[1/2] suricata: Update to 5.0.8

Message ID 20211120124732.30431-1-matthias.fischer@ipfire.org
State Accepted
Commit 58d399710b5cf73f15e5ea6b7cd34717cc5f0a45
Headers show
Series [1/2] suricata: Update to 5.0.8 | expand

Commit Message

Matthias Fischer Nov. 20, 2021, 12:47 p.m. UTC
For details see:
https://forum.suricata.io/t/suricata-6-0-4-and-5-0-8-released/1942

"Various security, performance, accuracy and stability issues have been fixed,
including two TCP evasion issues.
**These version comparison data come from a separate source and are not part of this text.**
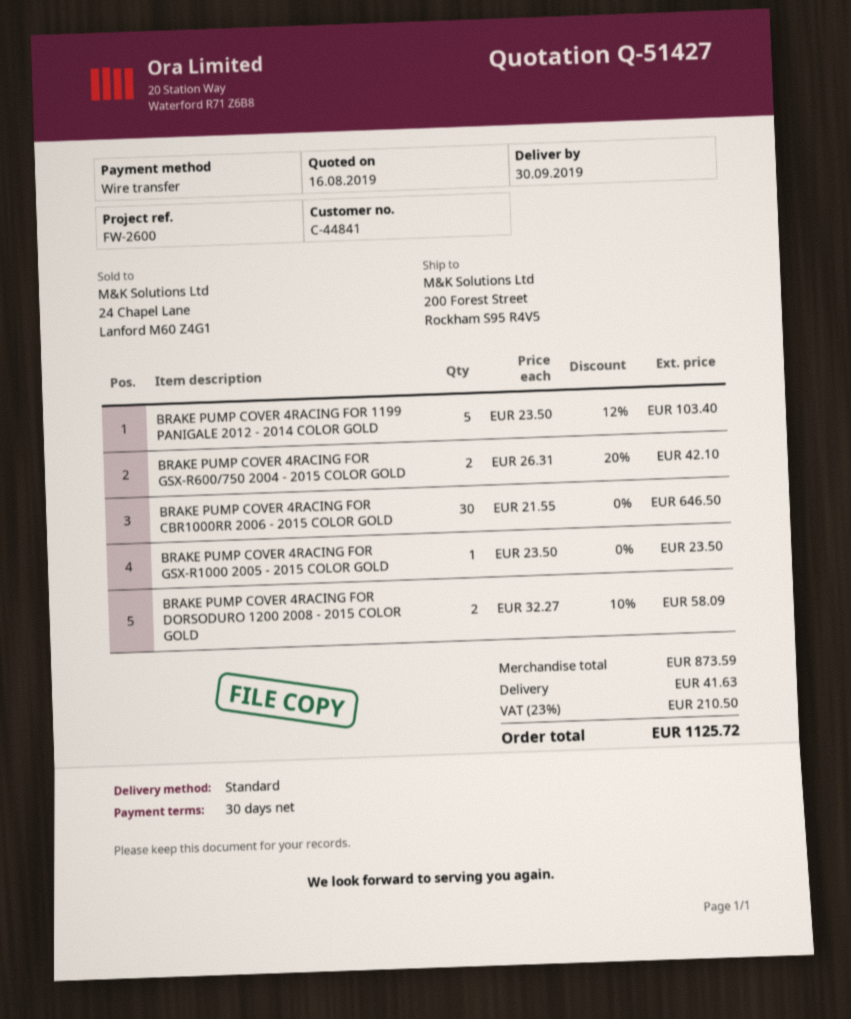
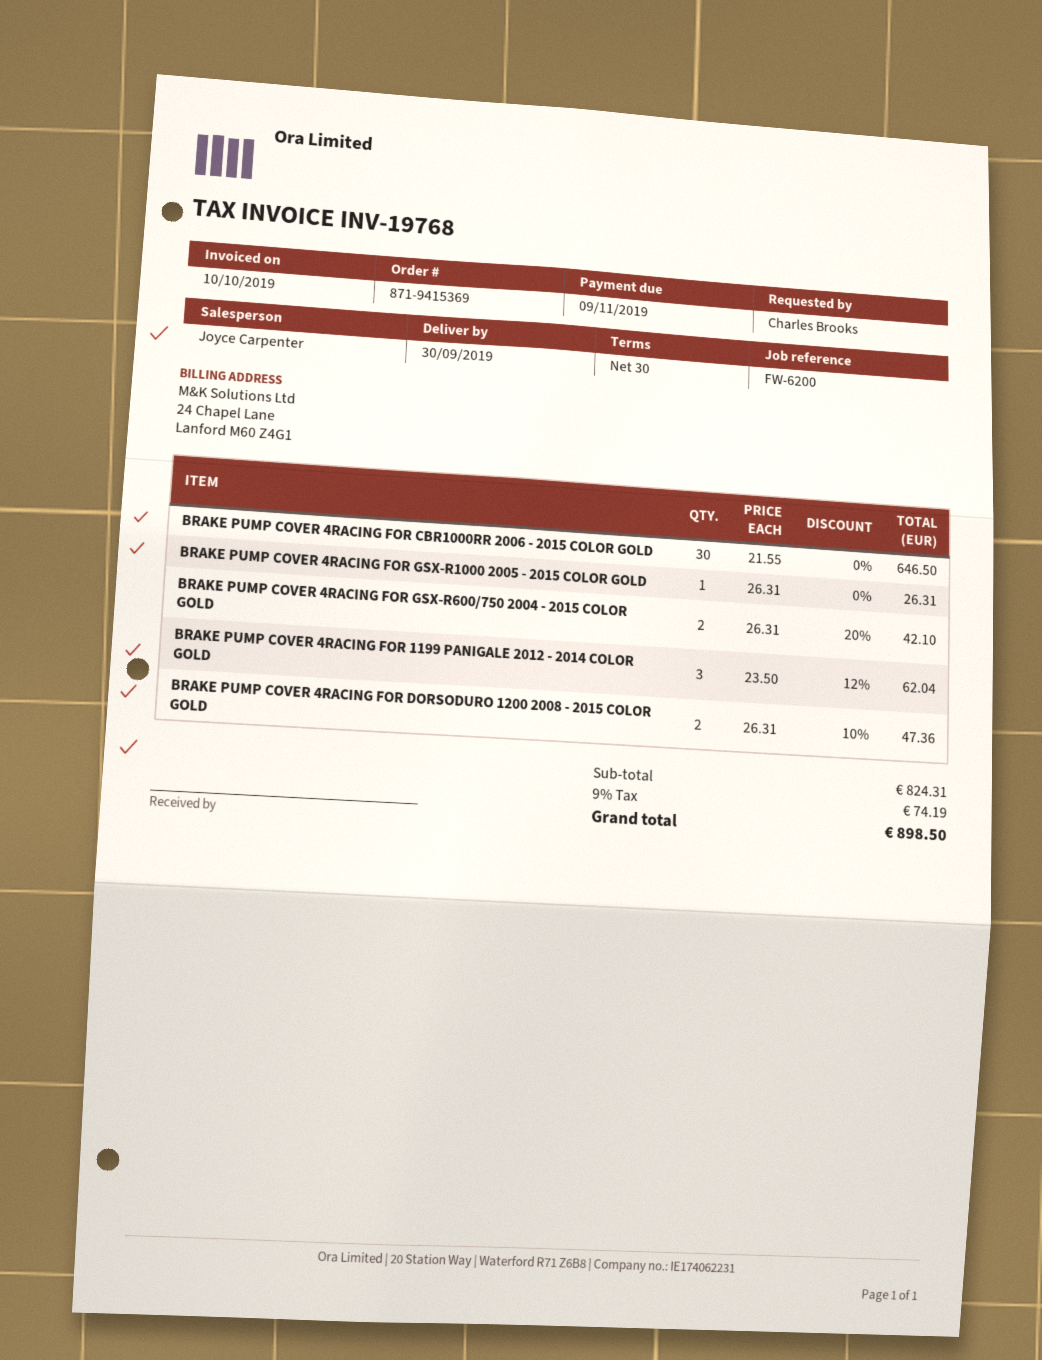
reference: FW-2600 -> FW-6200
BRAKE PUMP COVER 4RACING FOR 1199 PANIGALE 2012 - 2014 COLOR GOLD: 5 x 23.50 - 12% = 103.40 -> 3 x 23.50 - 12% = 62.04
BRAKE PUMP COVER 4RACING FOR GSX-R1000 2005 - 2015 COLOR GOLD: 1 x 23.50 = 23.50 -> 1 x 26.31 = 26.31
BRAKE PUMP COVER 4RACING FOR DORSODURO 1200 2008 - 2015 COLOR GOLD: 2 x 32.27 - 10% = 58.09 -> 2 x 26.31 - 10% = 47.36
subtotal: 873.59 -> 824.31
shipping: 41.63 -> none
tax: 23% = 210.50 -> 9% = 74.19
total: 1125.72 -> 898.50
CVE 2021-37592 was assigned."

Changelog:

"5.0.8 -- 2021-11-16

Security #4635: tcp: crafted injected packets cause desync after 3whs
Security #4727: Bypass of Payload Detection on TCP RST with options of MD5header
Bug #4345: Failed assert in TCPProtoDetectCheckBailConditions size_ts > 1000000UL
Bug #4382: fileinfo "stored: false" even if the file is kept on disk
Bug #4626: DNP3: intra structure overflow in DNP3DecodeObjectG70V6
Bug #4628: alert count shows up as 0 when stats are disabled
Bug #4631: Protocol detection : confusion with SMB in midstream
Bug #4639: Failed assertion in SMTP SMTPTransactionComplete
Bug #4646: TCP reassembly, failed assert app_progress > last_ack_abs, both sides need to be pruned
Bug #4647: rules: Unable to find the sm in any of the sm lists
Bug #4674: rules: mix of drop and pass rules issues
Bug #4676: rules: drop rules with noalert not fully dropping
Bug #4688: detect: too many prefilter engines lead to FNs
Bug #4690: nfs: failed assert self.tx_data.files_logged > 1
Bug #4691: IPv6 : decoder event on invalid fragment length
Bug #4696: lua: file info callback returns wrong value
Bug #4718: protodetect: SEGV due to NULL ptr deref
Bug #4729: ipv6 evasions : fragmentation
Bug #4788: Memory leak in SNMP with DetectEngineState
Bug #4790: af-packet: threads sometimes get stuck in capture
Bug #4794: loopback: different AF_INET6 values per OS
Bug #4816: flow-manager: cond_t handling in emergency mode is broken
Bug #4831: SWF decompression overread
Bug #4833: Wrong list_id with transforms for http_client_body and http file_data
Optimization #3429: improve err msg for dataset rules parsing
Task #4835: libhtp 0.5.39"

Signed-off-by: Matthias Fischer <matthias.fischer@ipfire.org>
---
 lfs/suricata | 4 ++--
 1 file changed, 2 insertions(+), 2 deletions(-)

Comments

Michael Tremer Nov. 20, 2021, 12:53 p.m. UTC | #1
Hello Matthias,

This perfectly compliments my suricata patchset from yesterday :)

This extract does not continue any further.